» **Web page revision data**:
------------------------
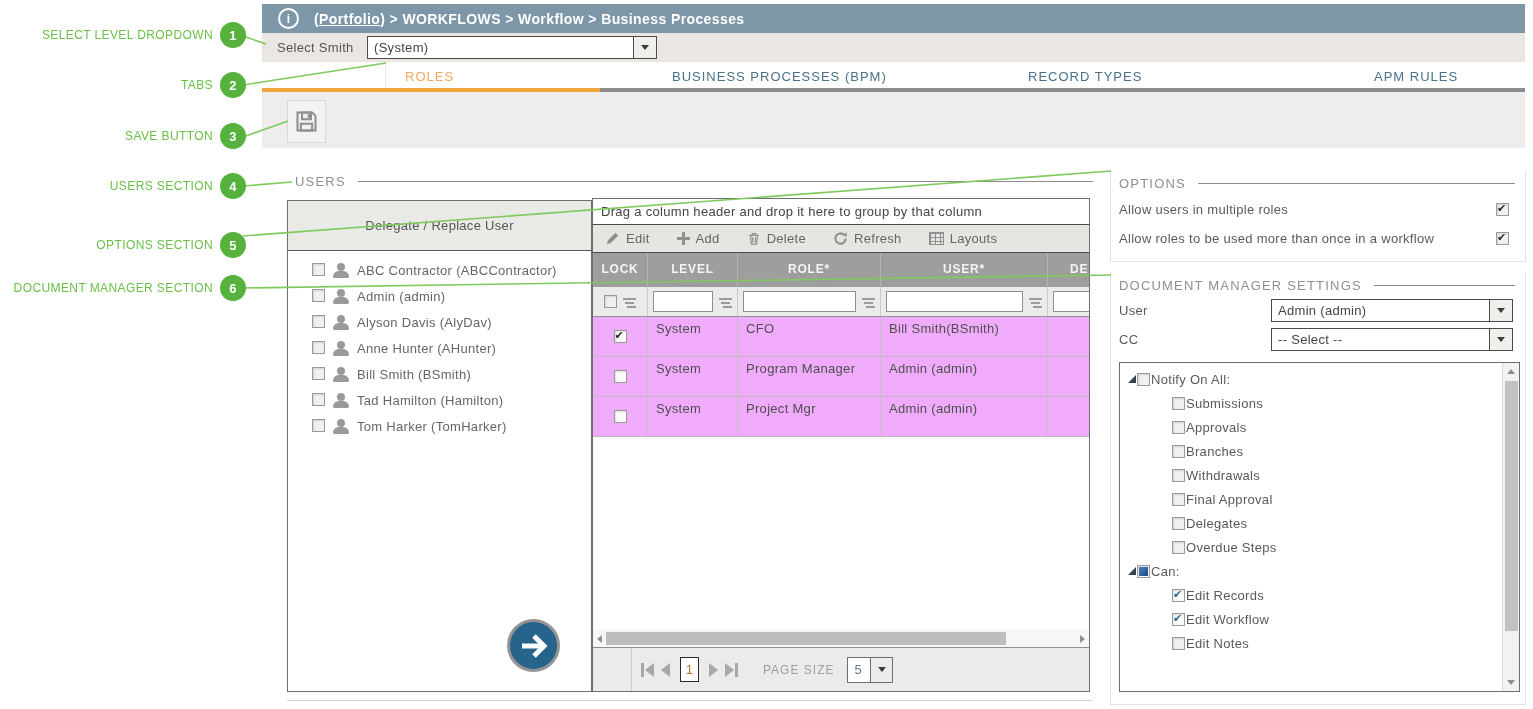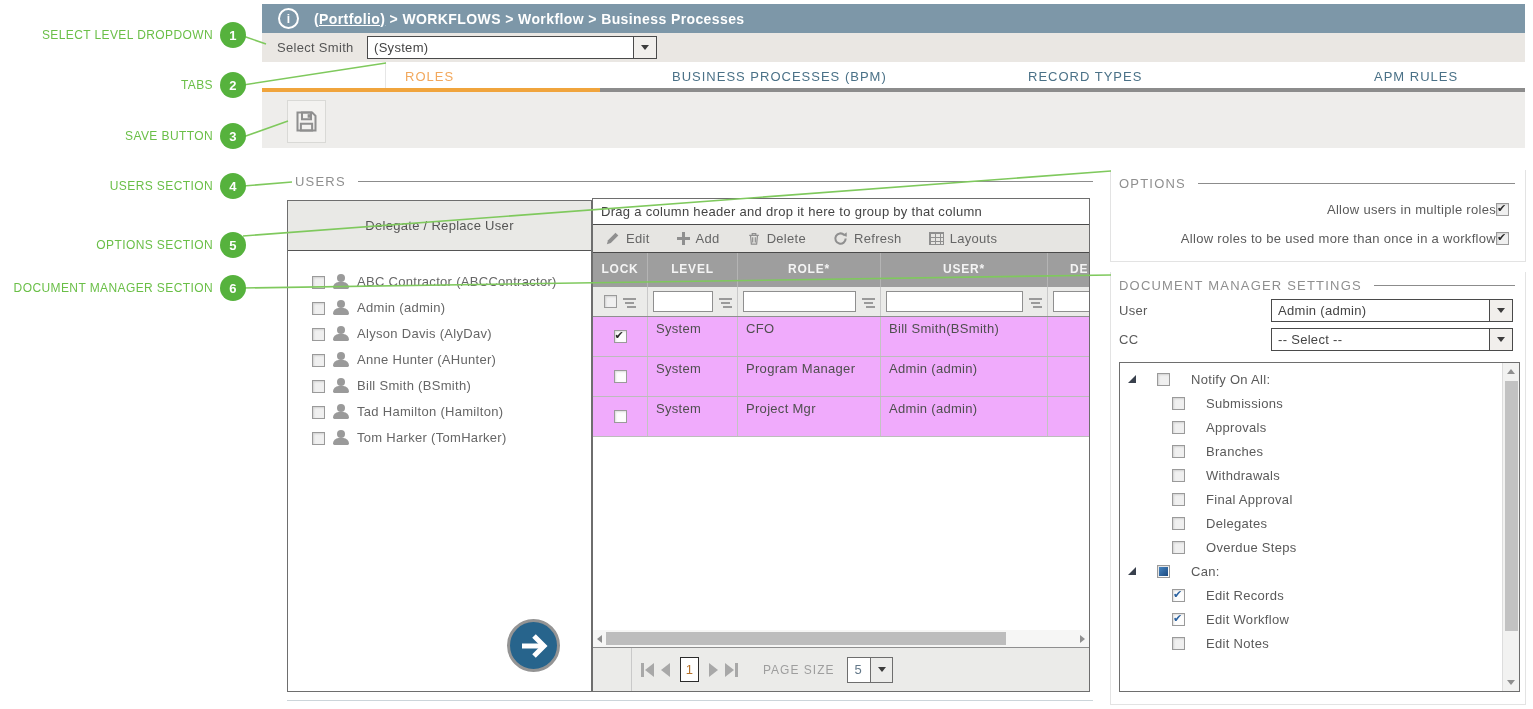--- a/index.html
+++ b/index.html
@@ -133,7 +133,7 @@
   
   .fieldset{position:absolute;border:1px solid #e3e3e3;border-top:none;background:#fff}
   .fs-legend{display:flex;align-items:center;padding:6px 10px 0 8px}
-  .opt-row{display:flex;align-items:center;justify-content:flex-end;
+  .opt-row{display:flex;align-items:center;justify-content:space-between;
       padding:0 16px 0 8px;height:22px;margin-top:7px;font-size:13px;color:#5a5a5a}
   .dm-row{position:absolute;left:8px;right:12px;height:24px;display:flex;align-items:center}
   .dm-label{font-size:13px;color:#5a5a5a}

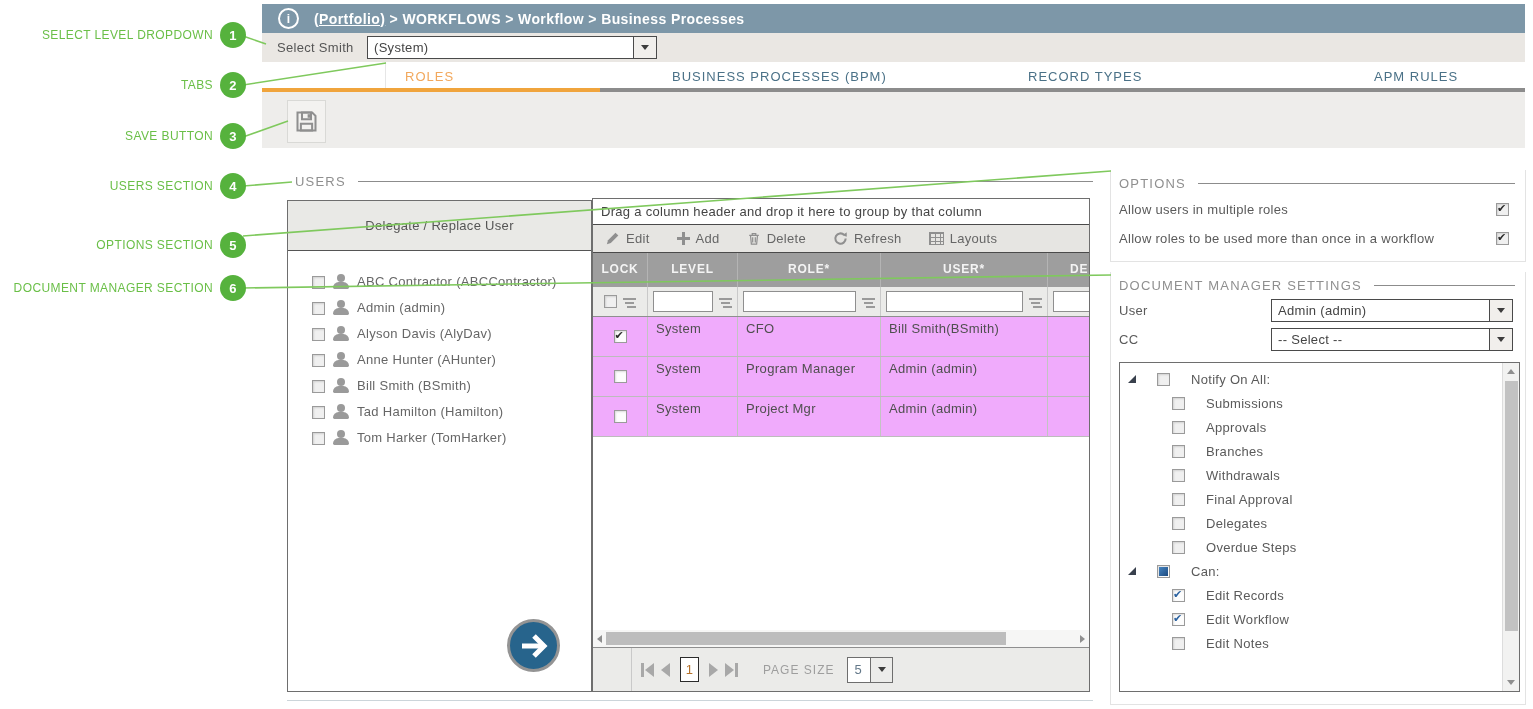--- a/index.html
+++ b/index.html
@@ -55,7 +55,7 @@
       border:1px solid #6e6e6e;background:#fff}
   .lp-header{height:50px;background:#e9e9e6;border-bottom:1px solid #555;display:flex;
       align-items:center;justify-content:center;font-size:13px;color:#555}
-  .user-item{display:flex;align-items:flex-end;gap:8px;height:26px;padding-left:24px;font-size:13px;color:#666}
+  .user-item{display:flex;align-items:flex-start;gap:8px;height:26px;padding-left:24px;font-size:13px;color:#666}
   .user-list{padding-top:12px}
   .person{width:16px;height:15px;position:relative;display:inline-block;flex:none}
   .person::before{content:"";position:absolute;top:0;left:4px;width:8px;height:8px;border-radius:50%;background:#9a9a9a}

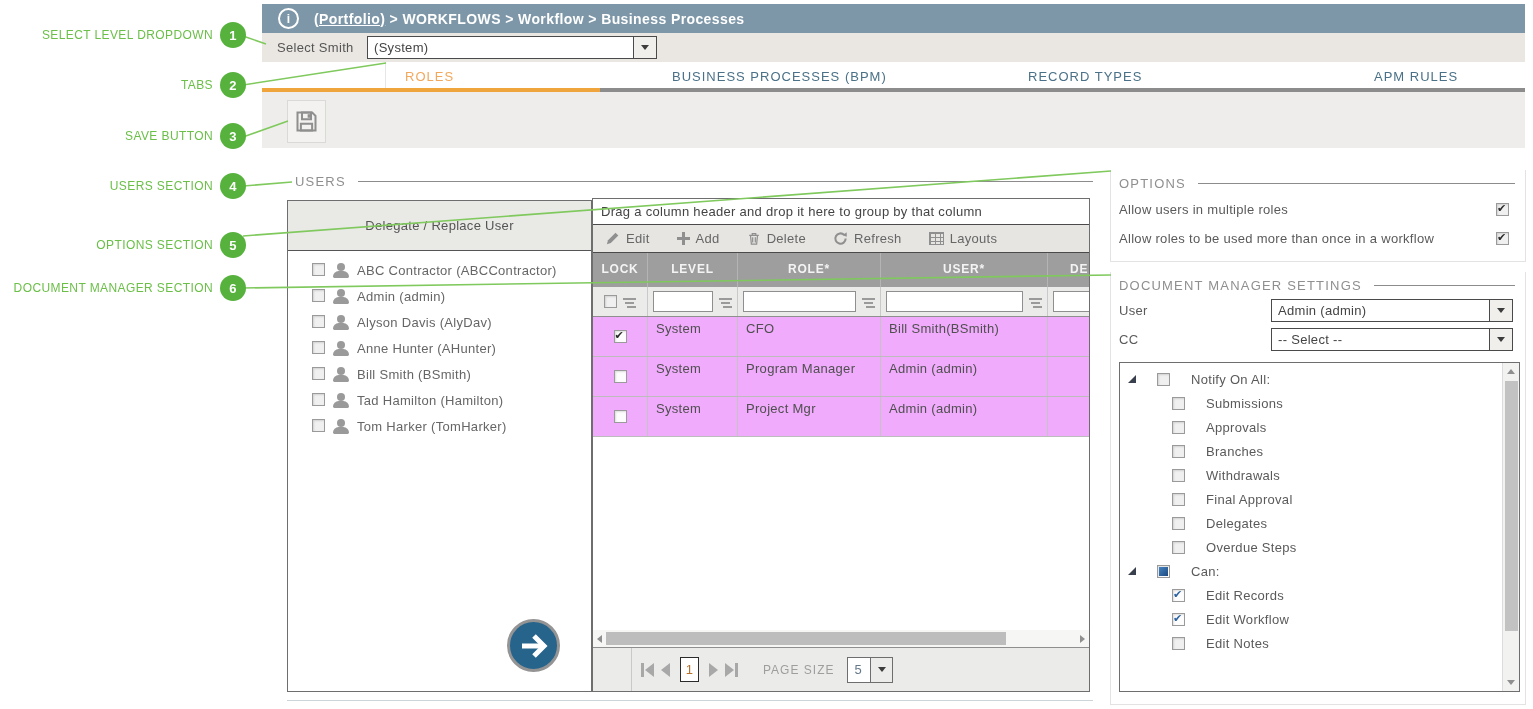--- a/index.html
+++ b/index.html
@@ -140,7 +140,7 @@
   .dm-select{position:absolute;left:152px;right:0}
   .tree{position:absolute;left:8px;top:90px;width:401px;height:330px;border:1px solid #6e6e6e;
       background:#fff;overflow:hidden;padding-top:4px}
-  .tree-row{display:flex;align-items:center;height:24px;gap:21px;font-size:13px;color:#5a5a5a}
+  .tree-row{display:flex;align-items:center;height:24px;gap:1px;font-size:13px;color:#5a5a5a}
   .tree-row.root{padding-left:8px}
   .tree-row.child{padding-left:52px}
   .exp{width:0;height:0;border-bottom:8px solid #39404d;border-left:8px solid transparent;flex:none}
------------------------
» **Requirement**: Where an entry holds an image, drop the image and copy the remaining text exactly.

» **Answer section**:
--- a/index.html
+++ b/index.html
@@ -133,7 +133,7 @@
   
   .fieldset{position:absolute;border:1px solid #e3e3e3;border-top:none;background:#fff}
   .fs-legend{display:flex;align-items:center;padding:6px 10px 0 8px}
-  .opt-row{display:flex;align-items:center;justify-content:flex-end;
+  .opt-row{display:flex;align-items:center;justify-content:space-between;
       padding:0 16px 0 8px;height:22px;margin-top:7px;font-size:13px;color:#5a5a5a}
   .dm-row{position:absolute;left:8px;right:12px;height:24px;display:flex;align-items:center}
   .dm-label{font-size:13px;color:#5a5a5a}

--- a/index.html
+++ b/index.html
@@ -55,7 +55,7 @@
       border:1px solid #6e6e6e;background:#fff}
   .lp-header{height:50px;background:#e9e9e6;border-bottom:1px solid #555;display:flex;
       align-items:center;justify-content:center;font-size:13px;color:#555}
-  .user-item{display:flex;align-items:flex-end;gap:8px;height:26px;padding-left:24px;font-size:13px;color:#666}
+  .user-item{display:flex;align-items:flex-start;gap:8px;height:26px;padding-left:24px;font-size:13px;color:#666}
   .user-list{padding-top:12px}
   .person{width:16px;height:15px;position:relative;display:inline-block;flex:none}
   .person::before{content:"";position:absolute;top:0;left:4px;width:8px;height:8px;border-radius:50%;background:#9a9a9a}

--- a/index.html
+++ b/index.html
@@ -140,7 +140,7 @@
   .dm-select{position:absolute;left:152px;right:0}
   .tree{position:absolute;left:8px;top:90px;width:401px;height:330px;border:1px solid #6e6e6e;
       background:#fff;overflow:hidden;padding-top:4px}
-  .tree-row{display:flex;align-items:center;height:24px;gap:21px;font-size:13px;color:#5a5a5a}
+  .tree-row{display:flex;align-items:center;height:24px;gap:1px;font-size:13px;color:#5a5a5a}
   .tree-row.root{padding-left:8px}
   .tree-row.child{padding-left:52px}
   .exp{width:0;height:0;border-bottom:8px solid #39404d;border-left:8px solid transparent;flex:none}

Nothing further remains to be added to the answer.